To run a model that takes a file input you can pass either a URL to a publicly accessible file on the Internet or a handle to a file on your local device.

>>> output = replicate.run(
        "andreasjansson/blip-2:f677695e5e89f8b236e52ecd1d3f01beb44c34606419bcc19345e046d8f786f9",
        input={ "image": open("path/to/mystery.jpg") }
    )

"an astronaut riding a horse"

Run a model and stream its output

Replicate’s API supports server-sent event streams (SSEs) for language models. Use the stream method to consume tokens as they're produced by the model.

import replicate

for event in replicate.stream(
    "meta/meta-llama-3-70b-instruct",
    input={
        "prompt": "Please write a haiku about llamas.",
    },
):
    print(str(event), end="")

[!TIP] Some models, like meta/meta-llama-3-70b-instruct, don't require a version string. You can always refer to the API documentation on the model page for specifics.

You can also stream the output of a prediction you create. This is helpful when you want the ID of the prediction separate from its output.

prediction = replicate.predictions.create(
    model="meta/meta-llama-3-70b-instruct",
    input={"prompt": "Please write a haiku about llamas."},
    stream=True,
)

for event in prediction.stream():
    print(str(event), end="")

For more information, see "Streaming output" in Replicate's docs.

Run a model in the background

You can start a model and run it in the background using async mode:

>>> model = replicate.models.get("kvfrans/clipdraw")
>>> version = model.versions.get("5797a99edc939ea0e9242d5e8c9cb3bc7d125b1eac21bda852e5cb79ede2cd9b")
>>> prediction = replicate.predictions.create(
    version=version,
    input={"prompt":"Watercolor painting of an underwater submarine"})

>>> prediction
Prediction(...)

>>> prediction.status
'starting'

>>> dict(prediction)
{"id": "...", "status": "starting", ...}

>>> prediction.reload()
>>> prediction.status
'processing'

>>> print(prediction.logs)
iteration: 0, render:loss: -0.6171875
iteration: 10, render:loss: -0.92236328125
iteration: 20, render:loss: -1.197265625
iteration: 30, render:loss: -1.3994140625

>>> prediction.wait()

>>> prediction.status
'succeeded'

>>> prediction.output
<replicate.helpers.FileOutput object at 0x107179b50>

>>> with open("output.png", "wb") as file:
        file.write(prediction.output.read())

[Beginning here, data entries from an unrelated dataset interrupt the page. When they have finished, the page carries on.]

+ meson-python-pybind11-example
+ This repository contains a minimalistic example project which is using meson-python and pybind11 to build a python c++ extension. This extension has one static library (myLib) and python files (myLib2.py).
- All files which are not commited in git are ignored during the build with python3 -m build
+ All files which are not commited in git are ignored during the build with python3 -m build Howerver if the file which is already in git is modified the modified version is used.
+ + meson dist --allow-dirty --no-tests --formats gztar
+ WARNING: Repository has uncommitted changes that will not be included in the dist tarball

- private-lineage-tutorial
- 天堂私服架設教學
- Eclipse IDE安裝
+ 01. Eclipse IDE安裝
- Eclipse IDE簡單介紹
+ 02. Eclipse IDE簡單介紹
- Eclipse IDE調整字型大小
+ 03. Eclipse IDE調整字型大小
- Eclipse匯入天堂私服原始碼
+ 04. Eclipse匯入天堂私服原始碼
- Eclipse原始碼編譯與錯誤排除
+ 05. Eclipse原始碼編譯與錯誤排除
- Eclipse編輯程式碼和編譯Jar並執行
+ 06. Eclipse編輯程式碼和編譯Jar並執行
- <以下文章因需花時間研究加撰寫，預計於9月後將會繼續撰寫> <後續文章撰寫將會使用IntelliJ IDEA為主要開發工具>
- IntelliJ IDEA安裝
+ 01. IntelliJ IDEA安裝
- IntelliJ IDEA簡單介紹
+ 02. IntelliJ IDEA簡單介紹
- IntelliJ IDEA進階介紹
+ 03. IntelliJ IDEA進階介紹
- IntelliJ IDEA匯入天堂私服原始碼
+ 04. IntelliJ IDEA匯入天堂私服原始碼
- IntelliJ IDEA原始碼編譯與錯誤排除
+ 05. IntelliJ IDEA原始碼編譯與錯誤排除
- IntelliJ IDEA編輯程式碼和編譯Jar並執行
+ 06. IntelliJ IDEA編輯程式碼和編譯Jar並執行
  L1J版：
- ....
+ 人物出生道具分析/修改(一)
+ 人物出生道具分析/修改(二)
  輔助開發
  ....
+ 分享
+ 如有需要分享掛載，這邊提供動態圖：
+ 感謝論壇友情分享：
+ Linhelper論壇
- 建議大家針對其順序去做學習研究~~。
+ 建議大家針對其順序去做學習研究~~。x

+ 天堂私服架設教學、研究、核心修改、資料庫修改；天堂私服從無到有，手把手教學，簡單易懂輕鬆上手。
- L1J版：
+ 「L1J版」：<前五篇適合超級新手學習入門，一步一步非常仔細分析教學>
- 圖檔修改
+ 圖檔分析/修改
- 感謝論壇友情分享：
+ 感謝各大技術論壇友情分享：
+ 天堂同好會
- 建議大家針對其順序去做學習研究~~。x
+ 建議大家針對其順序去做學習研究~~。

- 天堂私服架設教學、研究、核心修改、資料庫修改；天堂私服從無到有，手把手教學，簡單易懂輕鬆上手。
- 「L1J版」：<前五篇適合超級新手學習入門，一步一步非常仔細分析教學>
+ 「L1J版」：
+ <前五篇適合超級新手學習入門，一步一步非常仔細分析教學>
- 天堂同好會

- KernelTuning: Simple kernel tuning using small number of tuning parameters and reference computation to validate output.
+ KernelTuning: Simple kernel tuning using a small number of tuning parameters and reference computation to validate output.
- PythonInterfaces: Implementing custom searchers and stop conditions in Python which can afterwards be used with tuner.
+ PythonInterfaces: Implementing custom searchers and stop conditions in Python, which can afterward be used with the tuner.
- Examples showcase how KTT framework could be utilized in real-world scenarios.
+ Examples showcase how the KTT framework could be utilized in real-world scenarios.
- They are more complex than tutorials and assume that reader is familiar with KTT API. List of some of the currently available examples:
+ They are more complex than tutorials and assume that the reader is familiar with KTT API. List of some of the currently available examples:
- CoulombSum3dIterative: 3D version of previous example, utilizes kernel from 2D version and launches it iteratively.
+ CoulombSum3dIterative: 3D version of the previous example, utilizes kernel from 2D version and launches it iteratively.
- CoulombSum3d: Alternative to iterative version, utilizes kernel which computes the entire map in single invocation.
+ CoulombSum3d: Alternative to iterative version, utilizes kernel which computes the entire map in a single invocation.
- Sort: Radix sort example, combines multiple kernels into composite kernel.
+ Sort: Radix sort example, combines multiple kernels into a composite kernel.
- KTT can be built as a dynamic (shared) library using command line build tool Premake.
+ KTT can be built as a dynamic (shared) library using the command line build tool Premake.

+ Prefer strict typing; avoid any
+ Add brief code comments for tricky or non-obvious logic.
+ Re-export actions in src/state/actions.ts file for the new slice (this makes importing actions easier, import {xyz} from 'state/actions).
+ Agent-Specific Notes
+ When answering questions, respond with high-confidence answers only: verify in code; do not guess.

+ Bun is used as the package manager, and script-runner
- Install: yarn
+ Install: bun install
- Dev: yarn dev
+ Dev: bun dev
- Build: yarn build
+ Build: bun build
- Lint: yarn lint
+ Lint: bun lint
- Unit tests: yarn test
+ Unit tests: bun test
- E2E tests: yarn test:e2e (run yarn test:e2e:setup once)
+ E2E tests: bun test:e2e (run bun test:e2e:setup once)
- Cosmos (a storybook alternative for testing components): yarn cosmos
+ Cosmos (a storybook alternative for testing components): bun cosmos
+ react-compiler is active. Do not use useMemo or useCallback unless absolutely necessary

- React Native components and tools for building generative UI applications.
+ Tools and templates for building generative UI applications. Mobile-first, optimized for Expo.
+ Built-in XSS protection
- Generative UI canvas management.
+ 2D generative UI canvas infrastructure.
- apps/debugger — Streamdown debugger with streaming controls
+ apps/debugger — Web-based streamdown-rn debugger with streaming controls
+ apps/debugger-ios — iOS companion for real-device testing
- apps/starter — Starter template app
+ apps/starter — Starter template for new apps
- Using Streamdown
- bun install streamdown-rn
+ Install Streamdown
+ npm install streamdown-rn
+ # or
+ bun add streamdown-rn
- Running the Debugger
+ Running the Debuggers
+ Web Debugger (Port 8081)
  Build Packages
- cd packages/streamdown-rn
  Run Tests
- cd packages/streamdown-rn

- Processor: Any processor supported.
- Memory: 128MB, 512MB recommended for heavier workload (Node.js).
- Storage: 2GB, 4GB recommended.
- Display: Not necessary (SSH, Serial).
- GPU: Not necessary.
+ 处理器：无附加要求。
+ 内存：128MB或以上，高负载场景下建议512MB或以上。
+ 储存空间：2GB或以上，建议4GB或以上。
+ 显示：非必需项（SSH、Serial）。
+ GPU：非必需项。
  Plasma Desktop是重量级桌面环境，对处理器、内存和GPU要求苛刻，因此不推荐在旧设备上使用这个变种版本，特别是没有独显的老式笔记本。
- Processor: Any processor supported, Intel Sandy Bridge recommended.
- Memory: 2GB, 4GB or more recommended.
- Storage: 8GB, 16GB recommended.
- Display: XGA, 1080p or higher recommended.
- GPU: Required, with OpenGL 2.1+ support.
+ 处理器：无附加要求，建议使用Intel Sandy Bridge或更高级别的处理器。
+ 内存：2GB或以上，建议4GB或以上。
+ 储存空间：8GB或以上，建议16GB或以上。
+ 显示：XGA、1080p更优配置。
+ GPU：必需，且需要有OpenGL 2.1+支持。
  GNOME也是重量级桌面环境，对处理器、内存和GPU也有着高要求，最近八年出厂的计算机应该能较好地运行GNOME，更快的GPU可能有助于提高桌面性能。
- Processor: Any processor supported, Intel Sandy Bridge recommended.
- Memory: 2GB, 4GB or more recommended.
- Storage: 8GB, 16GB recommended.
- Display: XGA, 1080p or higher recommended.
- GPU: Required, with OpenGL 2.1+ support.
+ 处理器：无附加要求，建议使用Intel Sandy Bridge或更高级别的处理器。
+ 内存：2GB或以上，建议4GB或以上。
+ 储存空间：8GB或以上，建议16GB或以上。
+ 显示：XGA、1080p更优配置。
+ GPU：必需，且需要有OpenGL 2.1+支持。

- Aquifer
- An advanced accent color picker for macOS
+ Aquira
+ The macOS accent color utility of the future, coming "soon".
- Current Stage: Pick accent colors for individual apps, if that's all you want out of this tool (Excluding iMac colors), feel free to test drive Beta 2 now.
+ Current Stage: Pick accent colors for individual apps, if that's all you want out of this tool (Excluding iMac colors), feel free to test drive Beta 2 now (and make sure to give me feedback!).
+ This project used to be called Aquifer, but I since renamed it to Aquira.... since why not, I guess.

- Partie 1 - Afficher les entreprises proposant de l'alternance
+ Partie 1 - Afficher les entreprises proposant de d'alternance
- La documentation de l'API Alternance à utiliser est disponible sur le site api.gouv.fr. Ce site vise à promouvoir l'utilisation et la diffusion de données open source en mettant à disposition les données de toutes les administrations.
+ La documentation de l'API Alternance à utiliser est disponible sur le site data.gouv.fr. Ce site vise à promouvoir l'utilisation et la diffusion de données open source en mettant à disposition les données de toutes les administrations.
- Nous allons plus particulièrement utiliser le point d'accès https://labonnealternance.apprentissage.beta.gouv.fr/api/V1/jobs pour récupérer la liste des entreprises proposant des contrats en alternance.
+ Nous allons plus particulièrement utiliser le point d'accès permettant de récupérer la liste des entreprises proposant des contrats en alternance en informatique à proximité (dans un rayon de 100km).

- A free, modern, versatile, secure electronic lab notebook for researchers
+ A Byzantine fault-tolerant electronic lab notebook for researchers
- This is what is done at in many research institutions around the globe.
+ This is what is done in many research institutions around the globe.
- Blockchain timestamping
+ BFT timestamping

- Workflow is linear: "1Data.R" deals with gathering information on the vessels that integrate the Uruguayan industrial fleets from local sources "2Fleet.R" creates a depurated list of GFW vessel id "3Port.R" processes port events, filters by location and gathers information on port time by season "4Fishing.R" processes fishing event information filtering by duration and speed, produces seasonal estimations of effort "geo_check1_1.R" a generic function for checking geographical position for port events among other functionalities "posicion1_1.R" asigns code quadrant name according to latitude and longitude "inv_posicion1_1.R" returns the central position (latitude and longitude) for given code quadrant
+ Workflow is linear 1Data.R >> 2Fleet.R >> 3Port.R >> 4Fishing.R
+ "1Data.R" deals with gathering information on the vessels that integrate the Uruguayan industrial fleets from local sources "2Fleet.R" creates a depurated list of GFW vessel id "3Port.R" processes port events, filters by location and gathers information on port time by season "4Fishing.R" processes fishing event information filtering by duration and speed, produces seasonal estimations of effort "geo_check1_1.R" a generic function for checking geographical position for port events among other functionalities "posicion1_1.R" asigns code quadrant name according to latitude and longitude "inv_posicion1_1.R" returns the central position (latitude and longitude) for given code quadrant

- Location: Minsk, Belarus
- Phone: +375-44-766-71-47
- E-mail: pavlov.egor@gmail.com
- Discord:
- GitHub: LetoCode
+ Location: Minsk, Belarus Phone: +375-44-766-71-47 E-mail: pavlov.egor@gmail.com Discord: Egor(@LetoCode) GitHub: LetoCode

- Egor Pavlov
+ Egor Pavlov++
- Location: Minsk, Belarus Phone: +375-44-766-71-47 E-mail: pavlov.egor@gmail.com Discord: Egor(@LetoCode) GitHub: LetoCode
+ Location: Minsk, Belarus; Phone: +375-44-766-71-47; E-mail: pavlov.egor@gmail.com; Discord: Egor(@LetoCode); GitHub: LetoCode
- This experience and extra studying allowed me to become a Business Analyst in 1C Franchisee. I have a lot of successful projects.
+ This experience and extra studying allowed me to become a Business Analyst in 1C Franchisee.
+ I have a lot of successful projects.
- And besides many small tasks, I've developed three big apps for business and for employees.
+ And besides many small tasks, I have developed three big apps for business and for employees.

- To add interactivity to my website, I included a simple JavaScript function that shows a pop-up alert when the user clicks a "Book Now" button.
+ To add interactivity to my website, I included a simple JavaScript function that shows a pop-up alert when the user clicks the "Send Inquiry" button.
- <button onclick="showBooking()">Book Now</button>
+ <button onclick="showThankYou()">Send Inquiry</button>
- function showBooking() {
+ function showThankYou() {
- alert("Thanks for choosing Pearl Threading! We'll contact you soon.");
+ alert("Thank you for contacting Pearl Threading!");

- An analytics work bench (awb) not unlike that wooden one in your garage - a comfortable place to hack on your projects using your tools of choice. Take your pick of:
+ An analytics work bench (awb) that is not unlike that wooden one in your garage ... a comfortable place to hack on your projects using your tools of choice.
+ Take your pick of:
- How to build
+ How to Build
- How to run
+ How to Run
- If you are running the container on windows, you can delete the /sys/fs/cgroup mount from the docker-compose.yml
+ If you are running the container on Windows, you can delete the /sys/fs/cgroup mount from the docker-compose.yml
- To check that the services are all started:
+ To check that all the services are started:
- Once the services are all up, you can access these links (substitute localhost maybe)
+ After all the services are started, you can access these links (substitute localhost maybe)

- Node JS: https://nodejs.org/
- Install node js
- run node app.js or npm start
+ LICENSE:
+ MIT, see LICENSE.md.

Run a model in the background and get a webhook

You can run a model and get a webhook when it completes, instead of waiting for it to finish:

model = replicate.models.get("ai-forever/kandinsky-2.2")
version = model.versions.get("ea1addaab376f4dc227f5368bbd8eff901820fd1cc14ed8cad63b29249e9d463")
prediction = replicate.predictions.create(
    version=version,
    input={"prompt":"Watercolor painting of an underwater submarine"},
    webhook="https://example.com/your-webhook",
    webhook_events_filter=["completed"]
)

For details on receiving webhooks, see replicate.com/docs/webhooks.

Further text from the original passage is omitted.